I once had Anchor porter (sea level) at an 8000' ski resort and it shot out of that bottle like Old Faithful.

--- End quote ---
I suspect your porter was infected. I've opened many a sea level brewed beer well above 12,000 feet with no "Old Faithfuls."

--- End quote ---

Hmmm. Some friends I was visiting who lived there said it was typical for bottled beer to gush at that altitude. Guess I'll have to unlearn that?

Jimmy K:
Ambient air pressure at sea level is 14.7 psi. Ambient at 7000 feet is 11.3 psi. If the pressure in a bottle with 3.0 volumes CO2 is 44.1 psi. Then a beer with 3.0 volumes CO2 at sea level would be at 3.9 volumes at 7000 feet. That's overcarbonated, but probably not enough to be a gusher.

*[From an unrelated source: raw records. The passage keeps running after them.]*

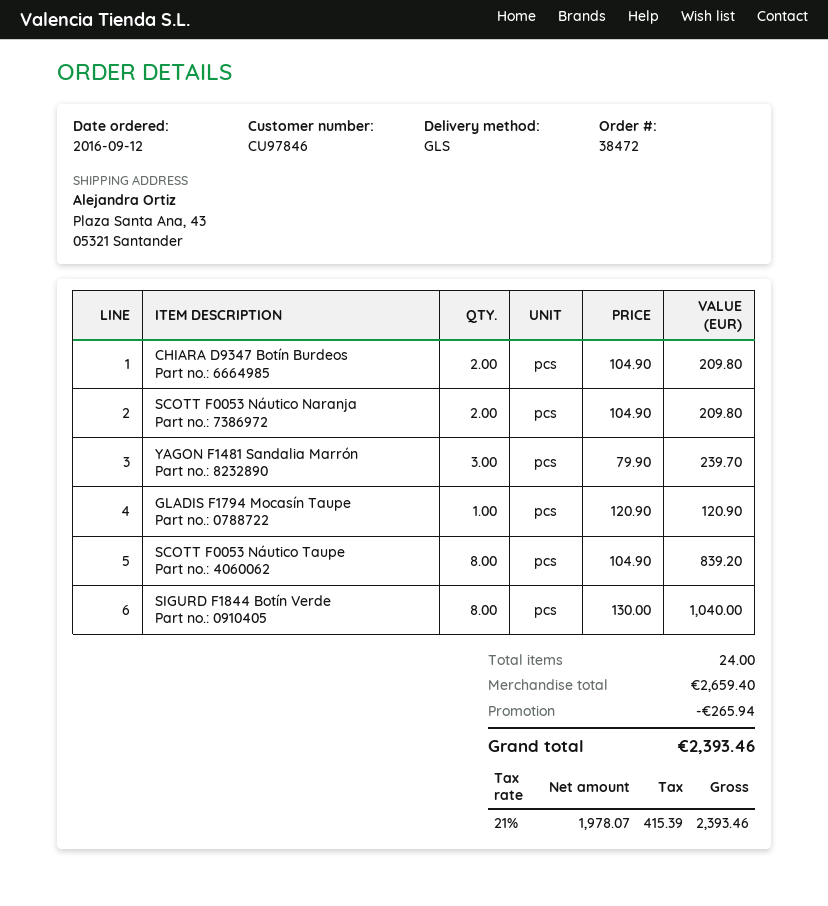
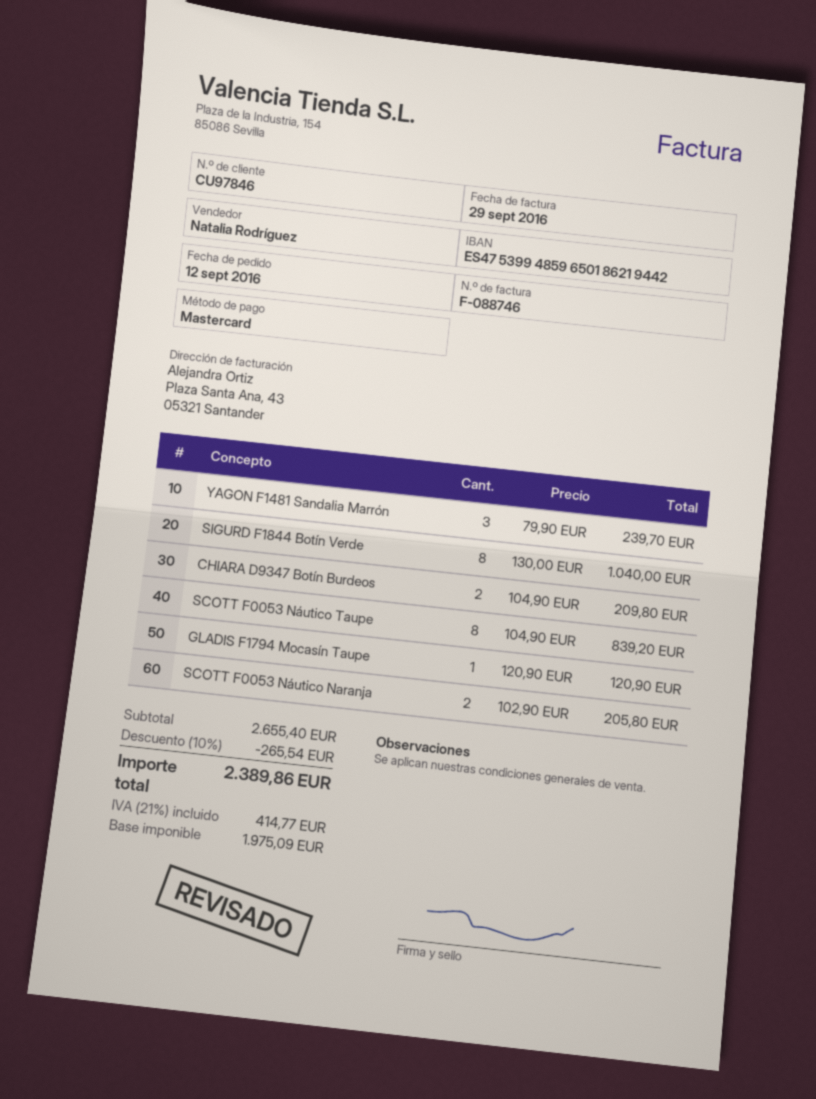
SCOTT F0053 Náutico Naranja: 2 x 104.90 = 209.80 -> 2 x 102.90 = 205.80
subtotal: 2659.40 -> 2655.40
discount: 265.94 -> 265.54
net: 1978.07 -> 1975.09
tax: 21% = 415.39 -> 21% = 414.77
total: 2393.46 -> 2389.86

By the same math, a 2.0 vol beer would be 2.6 at 7000 feet.

A 2.5 vol beer would be 3.25 at 7000 feet.

Disclaimer: This math is the product of my own logic.

brewmonk:
You need to be aware of:
1) your finishing gravity, was it correct?  This is the biggest factor. 1 Plato can add about 5 grams/Liter of CO2.  If your beer finished out as it should, this is not a problem, and need not be accounted for.

2) temperature. There is a residual amount of CO2 in the beer due to the temperature.  The colder the beer, the more residual CO2 there is.  You can find charts online to tell you the amount of CO2 in the beer (John Palmer's "How to Brew" site has a good chart. Also Braukaiser.com.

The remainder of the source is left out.